All the opinions and politics aside, do you think Iran should be allowed a Nuclear Weapon? Who cares about the same pissant arguments, over and over. Eventually plain logic should be applied to these problems.
Its really very simple.
Nations that have some semblance of order, stability, control of its citizens, government and a process of checks and balances in its judicial and legislative bodies, should be allowed to pursue some sort of Nuclear program.
No, but having said that though, I don't believe ANY nation should have access to nuclear weapons. However this discussion is about nuclear energy (which me personally, I am also completely against). While I'll condemn the US for their seemingly lax (relatively speaking when compared to Australian laws) about gun ownership, I applaud them 100% that, at the very least, every citizen is legally allowed to bear arms and the same consistency is applied to every citizen of the US (not getting into felons/illegal immigrants etc. here - long story short, everyone can carry a gun but if you f**k up, that right is taken away).
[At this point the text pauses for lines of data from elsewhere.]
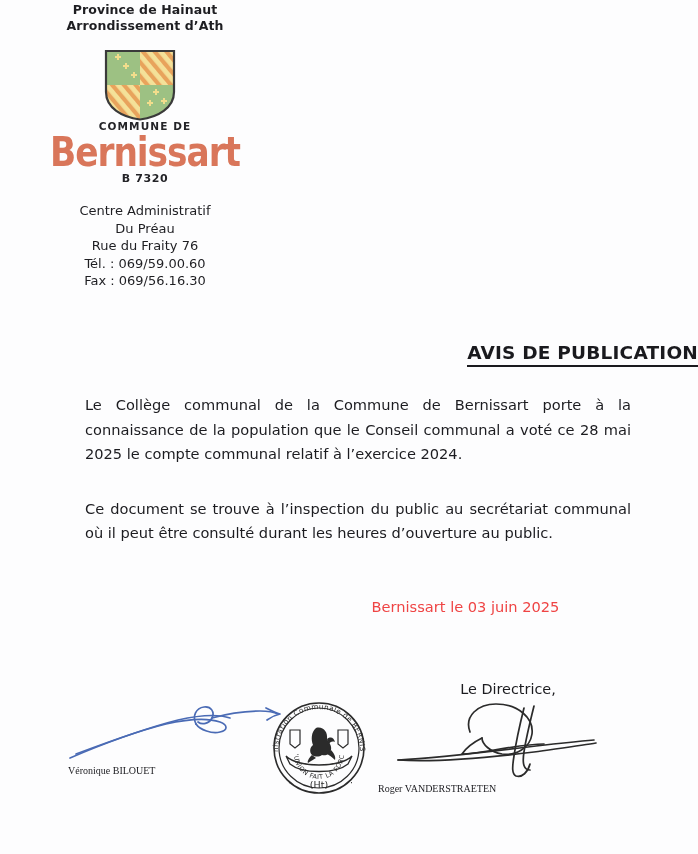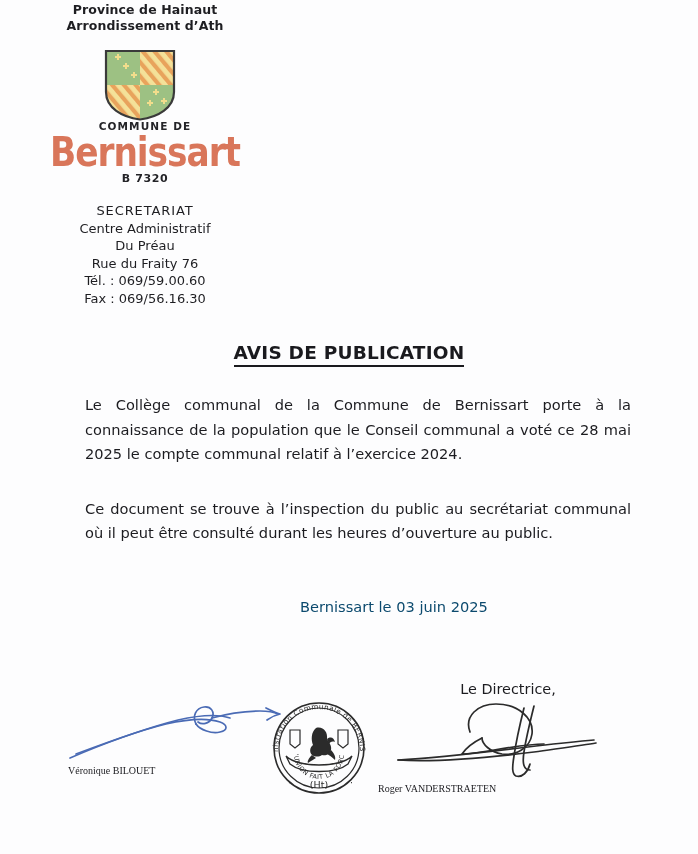--- a/index.html
+++ b/index.html
@@ -109,21 +109,21 @@
   .addr-line.first {
     letter-spacing: 0.9px;
   }
 
   
   .doc-title {
     position: absolute;
     left: 0;
     top: 342px;
     width: 698px;
-    text-align: center;
+    text-align: right;
   }
   .doc-title span {
     font-family: "DejaVu Sans", sans-serif;
     font-size: 18.5px;
     font-weight: bold;
     letter-spacing: 0.2px;
     color: #1a1a1e;
     border-bottom: 2px solid #1a1a1e;
     padding-bottom: 2px;
   }
@@ -144,24 +144,24 @@
     margin: 0 0 30px 0;
   }
   .para:last-child { margin-bottom: 0; }
 
   
   .date-line {
     position: absolute;
     left: 300px;
     top: 598px;
     width: 331px;
-    text-align: left;
+    text-align: center;
     font-family: "DejaVu Sans", sans-serif;
     font-size: 14.6px;
-    color: #0c4a6e;
+    color: #ef4444;
   }
 
   
   .sig-block {
     position: absolute;
     width: 260px;
     top: 680px;
   }
   .sig-block.left  { left: 68px; }
   .sig-block.right { left: 378px; }
@@ -234,21 +234,20 @@
       </g>
       <path d="M4 3 H72 V44 C72 60 56 69 38 71.5 C20 69 4 60 4 44 Z" fill="none" stroke="#3a3a3a" stroke-width="2.2"></path>
     </svg>
   </div>
 
   <div class="commune-de">COMMUNE DE</div>
   <div class="wordmark">Bernissart</div>
   <div class="postcode">B 7320</div>
 
   <div class="address">
-    <div class="addr-line first">SECRETARIAT</div>
     <div class="addr-line">Centre Administratif</div>
     <div class="addr-line">Du Préau</div>
     <div class="addr-line">Rue du Fraity 76</div>
     <div class="addr-line">Tél. : 069/59.00.60</div>
     <div class="addr-line">Fax : 069/56.16.30</div>
   </div>
 
   <div class="doc-title">
     <span>AVIS DE PUBLICATION</span>
   </div>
Here in Australia we have laws saying I cannot walk down the street with a holstered G17c, whereas we have other people who can legally walk down the streets with said firearm. That's f**king stupid, either give me the right to carry a gun (for the record, I'm not campaigning to be able to do such a thing, merely pointing out the hypocrisy in allowing some people to do it, but not others).
If you want plain logic, it's here. People that are guilty of breaking the rules, shouldn't enforce them - that's the crux of the matter. It's a classic case of who will police the police.
Some of the reasoning on here as to why Iran shouldn't be allowed a nuclear enrichment program is laughable and equally applicable to Russia, China, US, UK, Iran, Israel and well, pretty much any nation that has nuclear capabilities. Why is there no outrage that any of them have a nuclear arsenal?
The hilarity in all this is that without Halliburton, a US based company, which should come under the juristiction of the US government (well at least it would if the country wasn't a kleptocratic corpocracy), helped revitalise a struggling Iranian nuclear enrichment program back in the mid 90s all in the name of the almighty dollar. Without them, the Iranians wouldn't even be able to sustain a nuclear capacity in any way, shape or form.